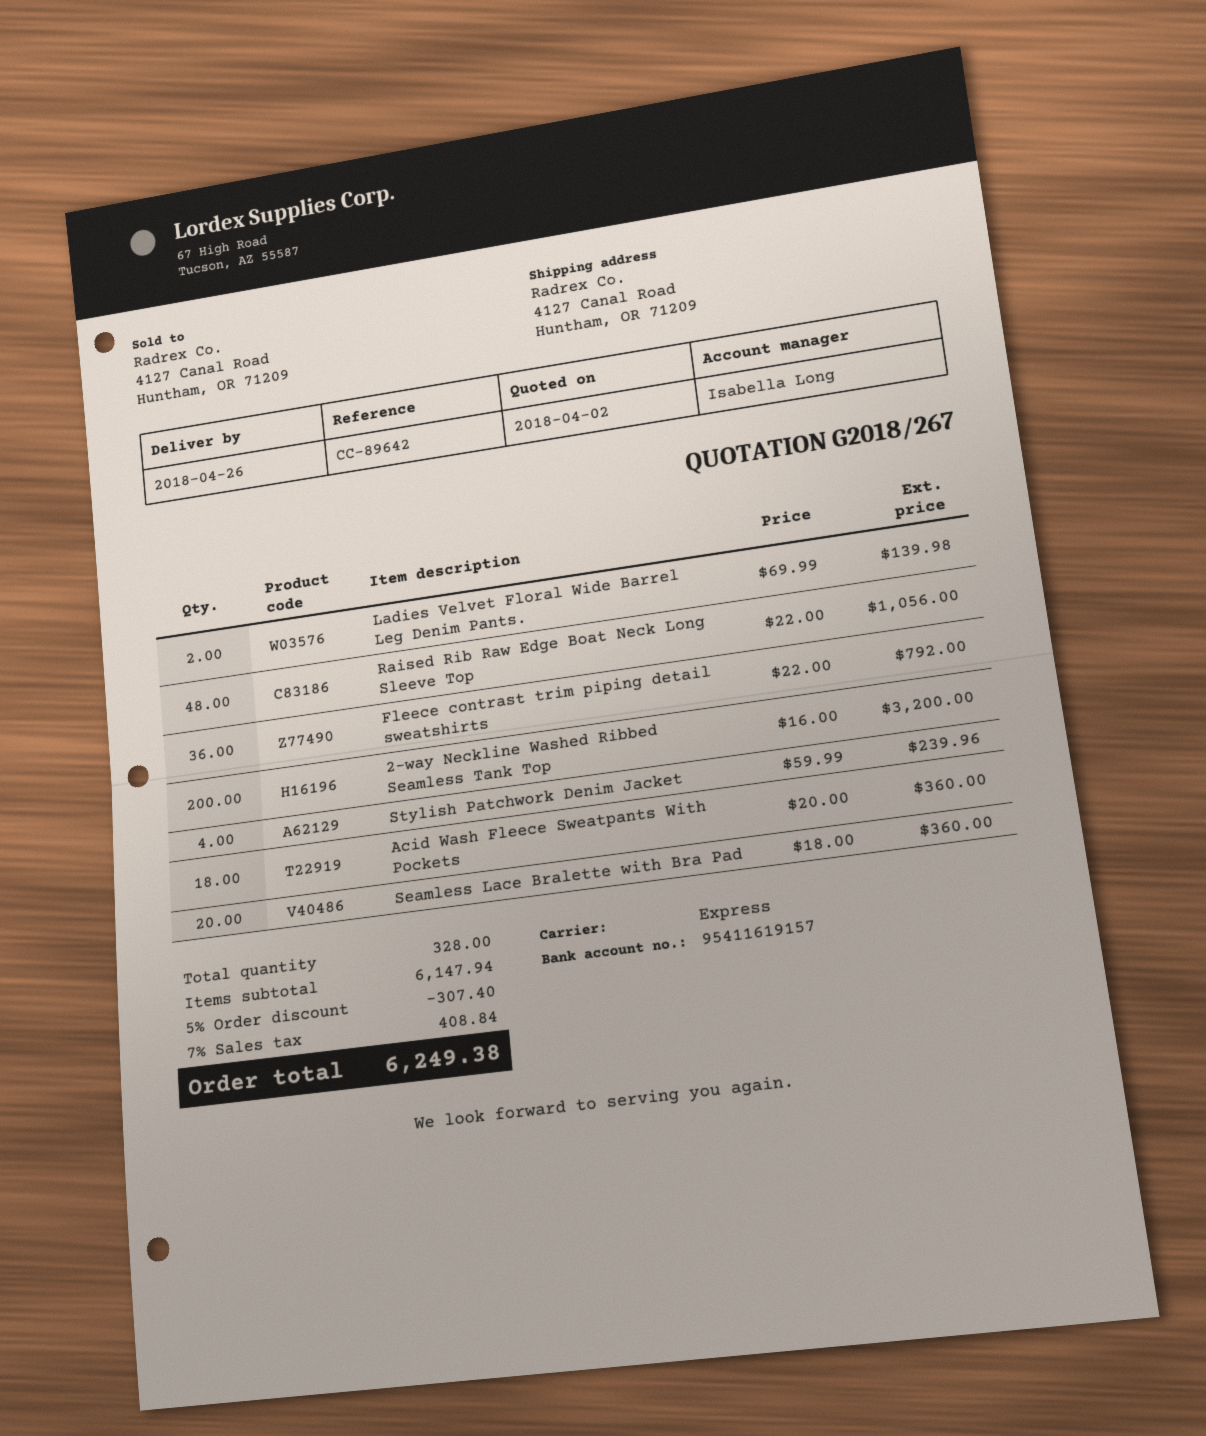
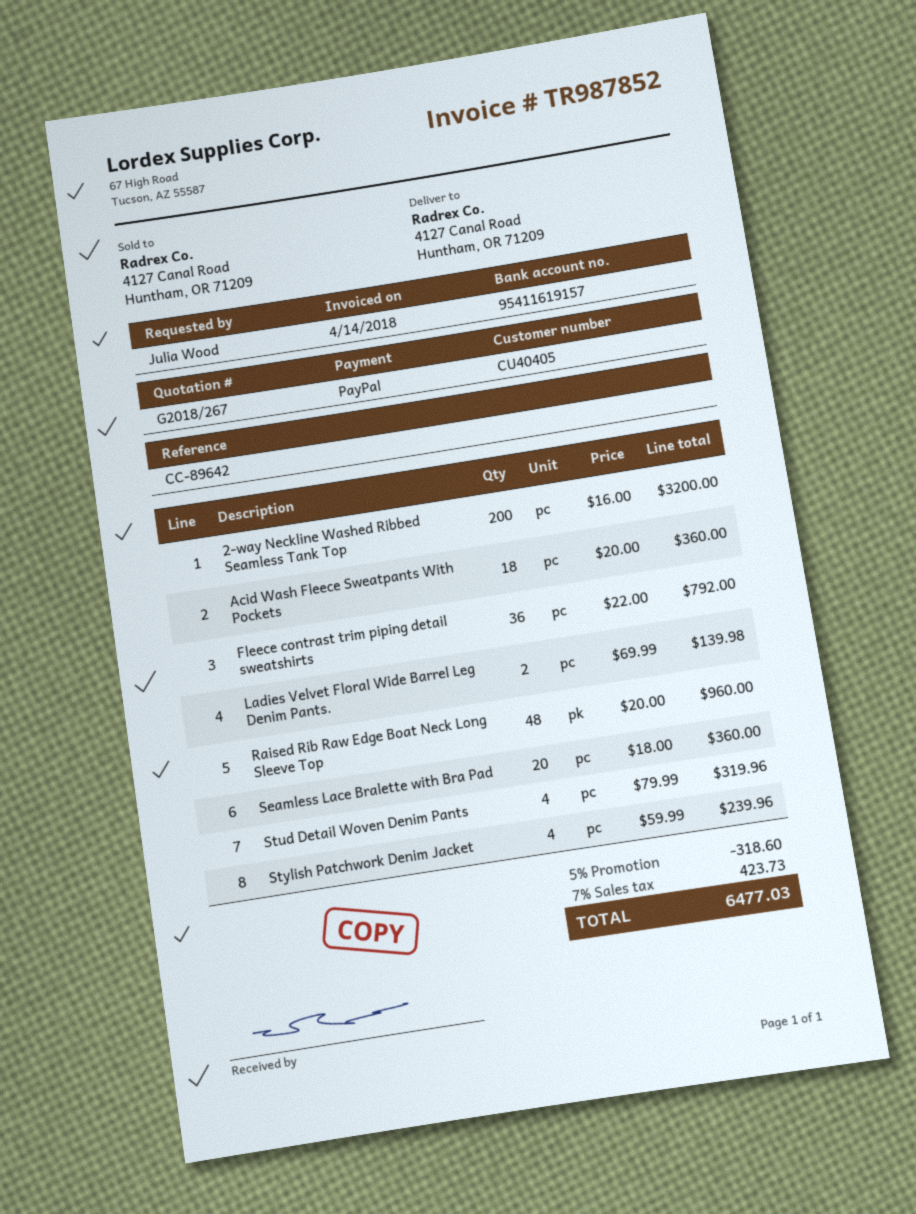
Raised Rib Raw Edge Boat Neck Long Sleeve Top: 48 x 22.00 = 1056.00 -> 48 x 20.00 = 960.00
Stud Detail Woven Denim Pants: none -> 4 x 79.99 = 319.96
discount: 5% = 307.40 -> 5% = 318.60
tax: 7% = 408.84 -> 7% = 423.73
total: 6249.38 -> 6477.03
⁂
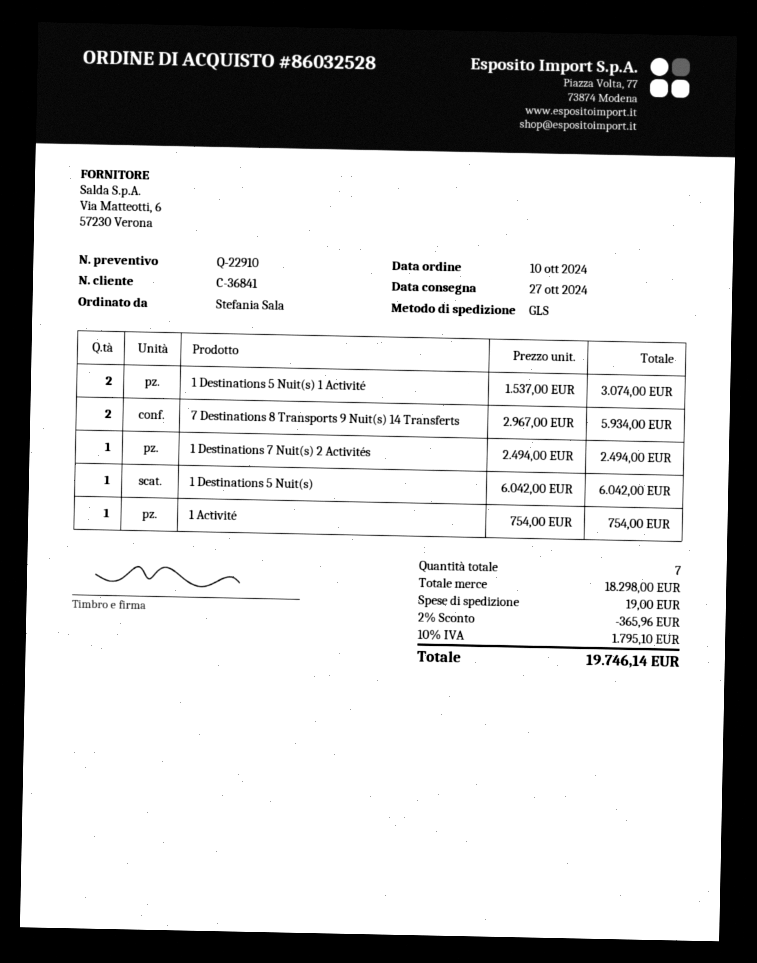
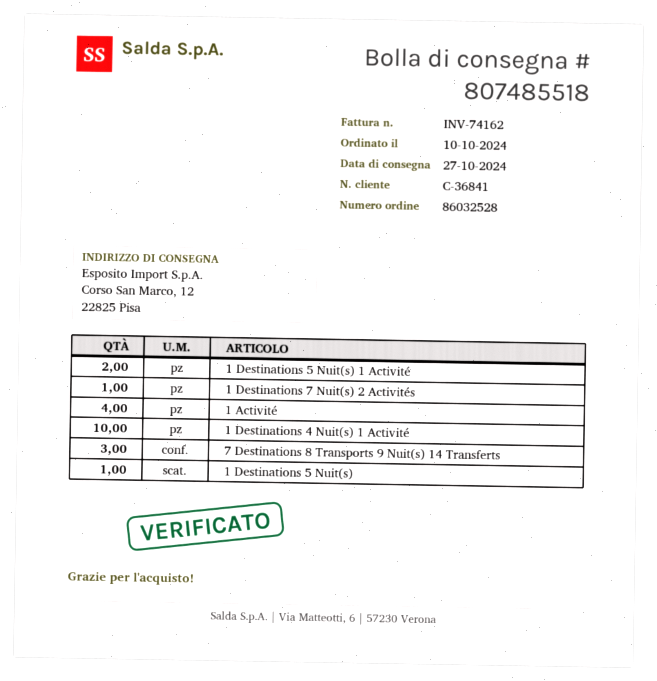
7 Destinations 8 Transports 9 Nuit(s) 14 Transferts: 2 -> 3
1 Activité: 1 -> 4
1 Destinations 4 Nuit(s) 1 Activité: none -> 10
⁂
= To do =
Only lines with the string "Activité" are wanted; please find each one in the listing and copy it.

= Completed task =
1 Activité: 1 -> 4
1 Destinations 4 Nuit(s) 1 Activité: none -> 10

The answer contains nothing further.